_What you should do_. Extract every entry word for word. Skip the pictures.

═══

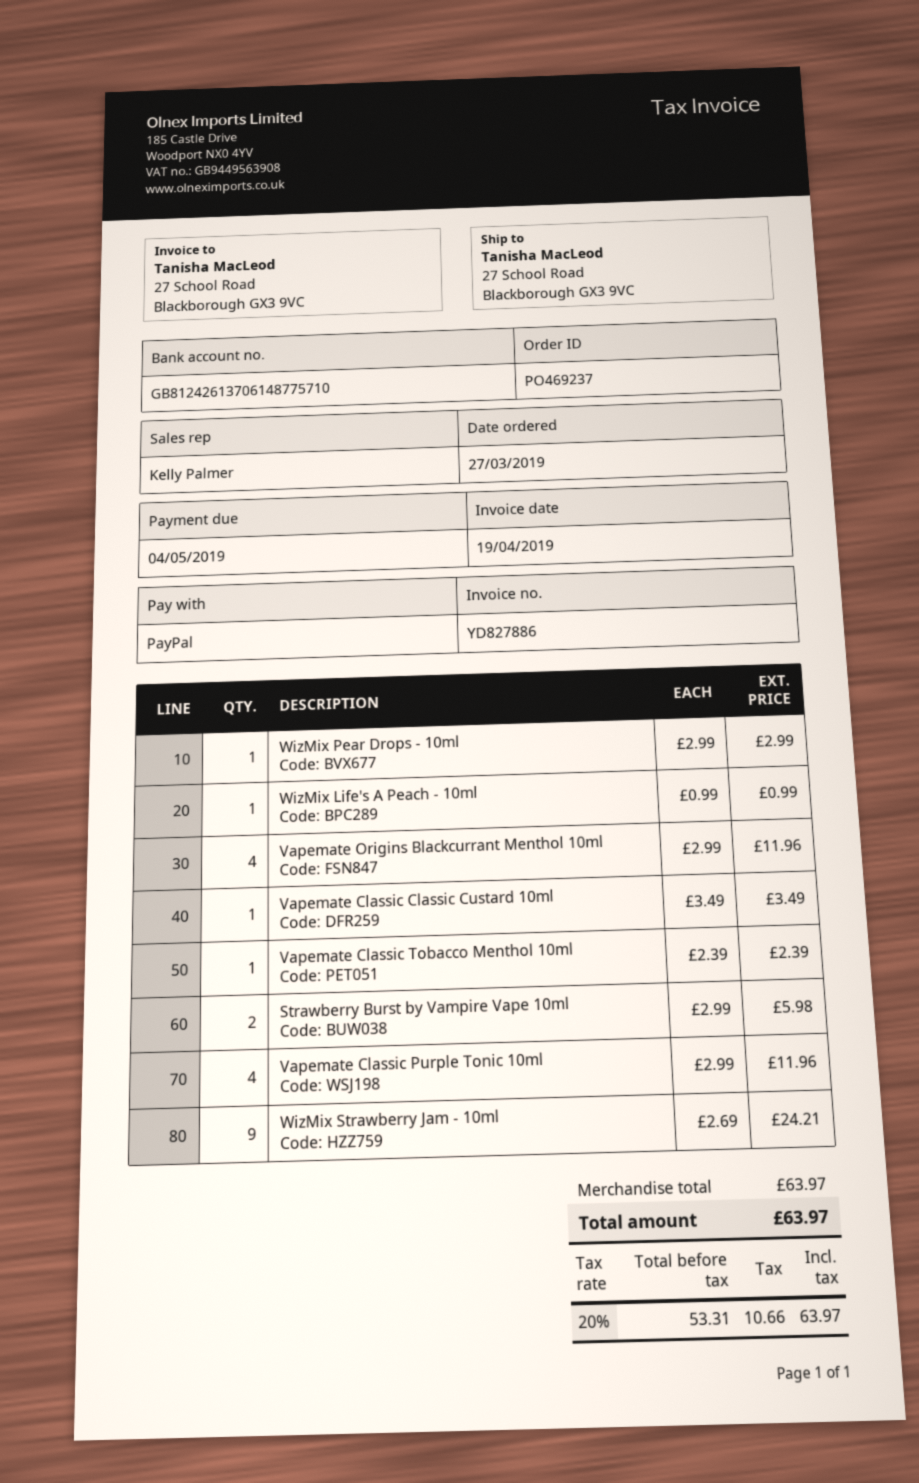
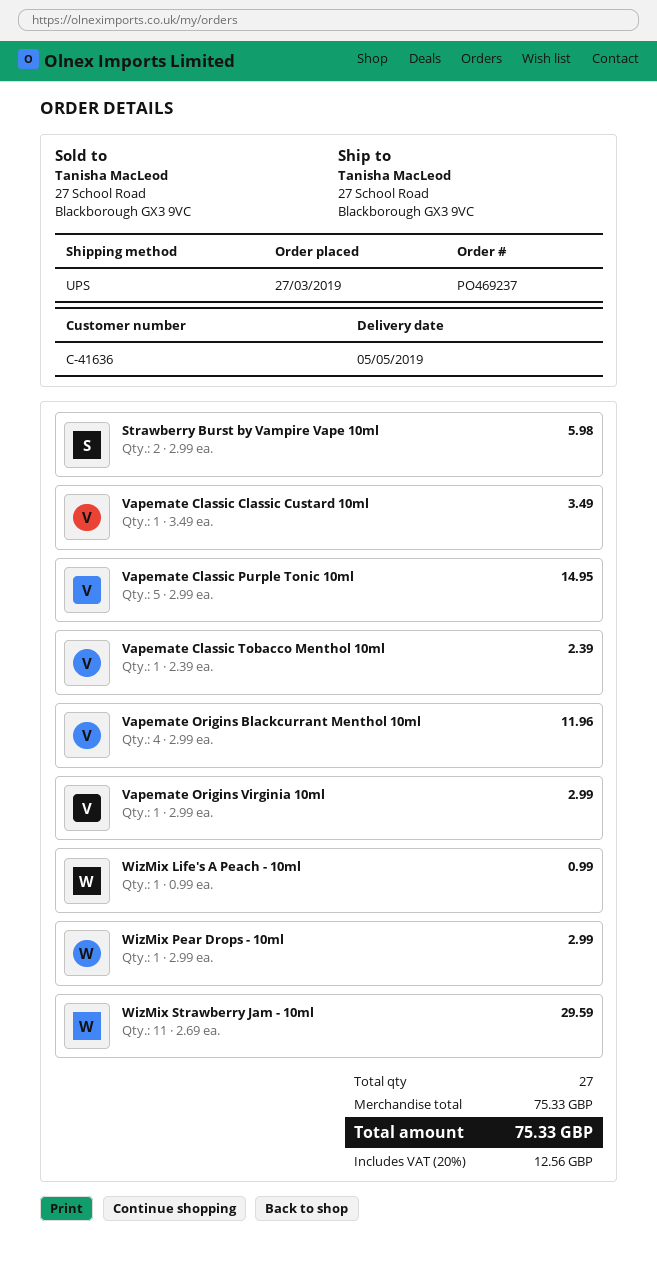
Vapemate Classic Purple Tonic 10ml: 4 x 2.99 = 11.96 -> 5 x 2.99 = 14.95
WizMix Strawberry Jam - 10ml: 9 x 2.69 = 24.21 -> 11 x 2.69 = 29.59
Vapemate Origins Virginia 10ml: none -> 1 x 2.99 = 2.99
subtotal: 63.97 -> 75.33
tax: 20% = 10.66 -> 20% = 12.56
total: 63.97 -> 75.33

═══

_Reply to the exercise_.
Vapemate Classic Purple Tonic 10ml: 4 x 2.99 = 11.96 -> 5 x 2.99 = 14.95
WizMix Strawberry Jam - 10ml: 9 x 2.69 = 24.21 -> 11 x 2.69 = 29.59
Vapemate Origins Virginia 10ml: none -> 1 x 2.99 = 2.99
subtotal: 63.97 -> 75.33
tax: 20% = 10.66 -> 20% = 12.56
total: 63.97 -> 75.33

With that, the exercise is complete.